Spinoza tient-il sa promesse de joie ?


Par Jean-Luc Martin-Lagardette

Dans le livre que je viens de rédiger, j’explore, émerveillé, les fondements du succès toujours actuel des thèses de ce grand philosophe. Séduit, je ne me départis pas pour autant de mon esprit critique. Et propose quelques aménagements susceptibles de rendre sa pensée plus opérante/accessible/universelle.

Mon livre n’est pas un livre « sur » Spinoza, mais un livre « à partir » de Spinoza, avec, en miroir, une thèse existentielle originale et claire. Il n’est ni un traité savant, encore moins un règlement de comptes, ni non plus une hagiographie, comme il en existe déjà beaucoup. C’est une enquête philosophico-spirituelle sur la promesse de joie chez Spinoza et sur ce qui, en elle, libère les esprits… ou échoue à le faire.

Malgré son impitoyable fatalisme, la philosophie de Spinoza prétend déboucher sur la joie par la compréhension que tout est décret de Dieu. Je décortique les définitions et les arguments du philosophe pour en pénétrer la logique mais aussi pour en déceler les failles et les contradictions.

Négation du mal

Son déterminisme absolu, son refus de la transcendance et sa négation de la liberté humaine ainsi que du mal m’avaient interpellé : je ne comprenais pas comment, dans les conditions qu’il décrit, on pourrait atteindre la béatitude.

Engagé dans une quête incessante de l’amour, de la joie, de la liberté et de Dieu, j’ai voulu vérifier la faisabilité de son « système ».

J’admire ce philosophe atypique, mais, en fin de compte, je trouve sa joie lacunaire. J’ai voulu comprendre en quoi.

Mon livre s’adresse à ceux que le philosophe hollandais fascine autant qu’à ceux qu’il inquiète ou, pire, révulse. La pensée spinoziste y est expliquée, décortiquée, interrogée dans ses moindres recoins.

Plus d’humanité

Je suis descendu dans le détail de ses concepts et de sa logique.
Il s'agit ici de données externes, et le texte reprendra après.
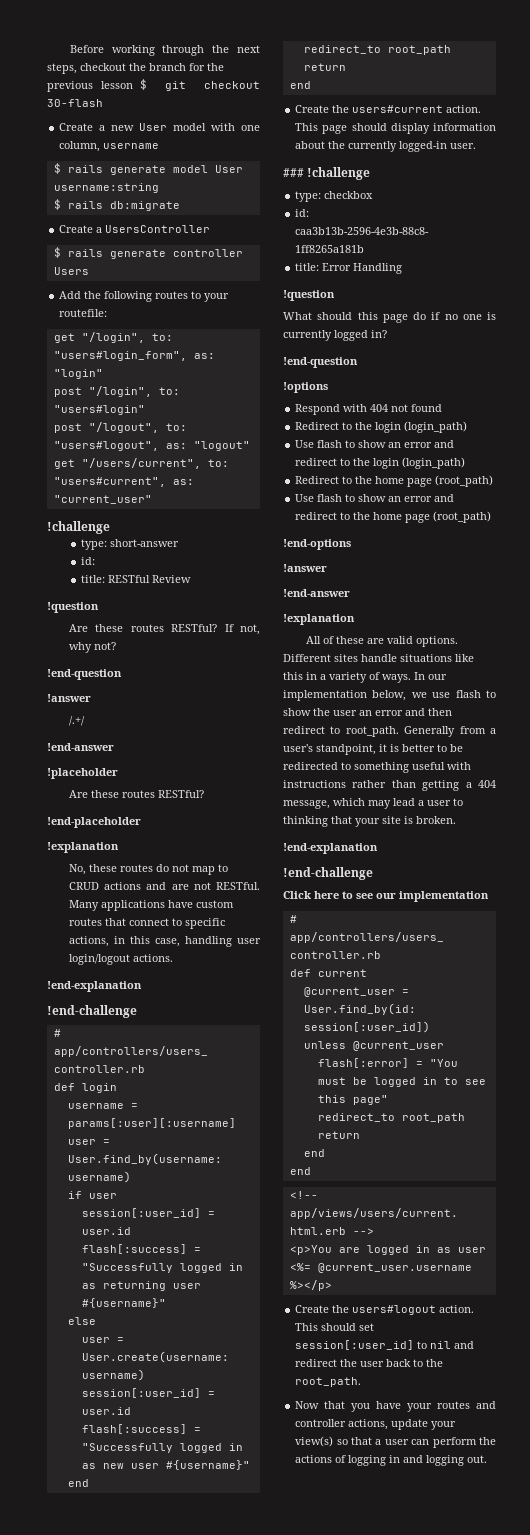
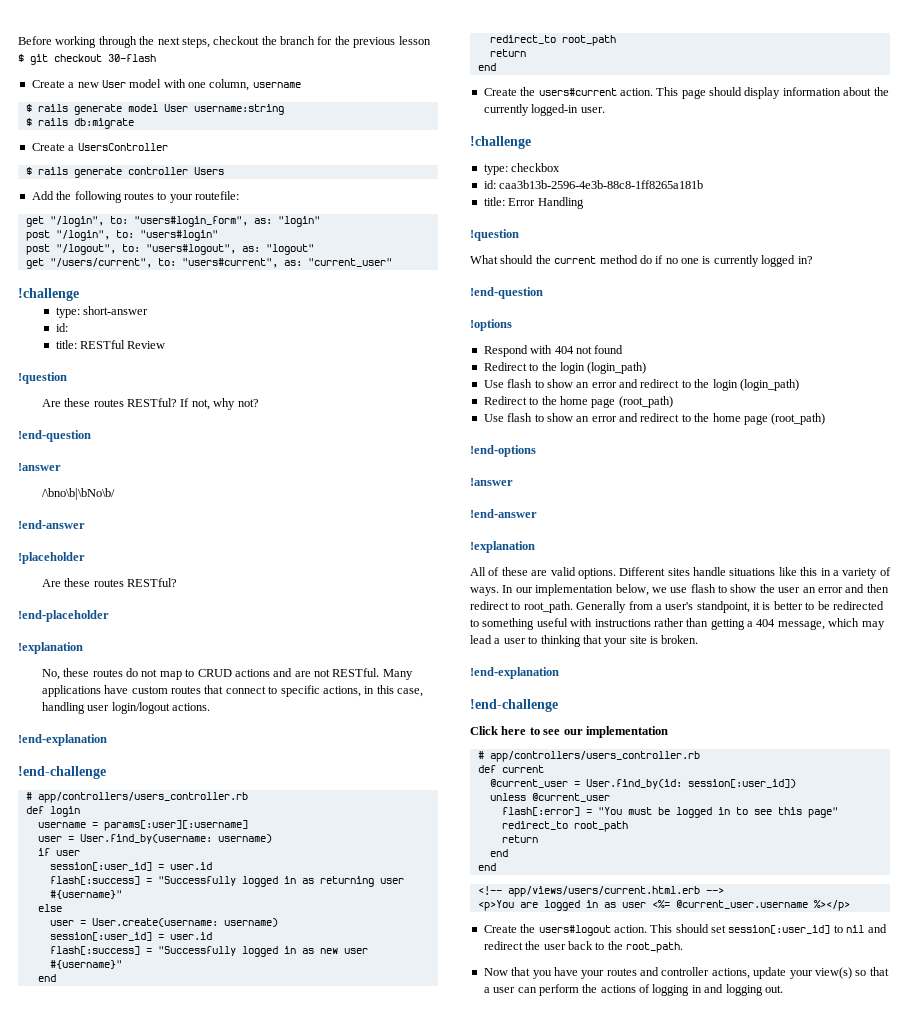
[68,716,85,726] /.+/ -> [41,488,115,500] /\bno\b|\bNo\b/
[283,168,304,177] ### -> (605, 110) none
[357,312,408,323] this page -> [535,255,638,264] the current method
Et j’ai sondé l’âme du penseur pour tenter de percer le secret de sa « magie ». J’ai ainsi été conduit à pointer les forces mais aussi le incohérences du système, sans complaisance ni caricature. Et à saisir pourquoi la joie ne peut pas être seulement une compréhension impersonnelle (« amour intellectuel de Dieu »). Spinoza libère de beaucoup d’illusions, certes, mais il élude l’amour interpersonnel et borne la liberté. Sa joie, tangible et fascinante dans son Éthique, est cependant chèrement payée par un gel de la sensibilité.

Pour tenter d’y remédier, après m’être imprégné de la puissance et de la beauté de cette philosophie, j’ajuste quelques paramètres de son projet avec l’espoir de lui procurer encore plus de grandeur et d’universalité.

Et plus d’humanité !

> Le livre est en cours de fabrication chez l’éditeur. Il devrait être disponible au printemps prochain. Je révélerai son titre dès le premier tirage.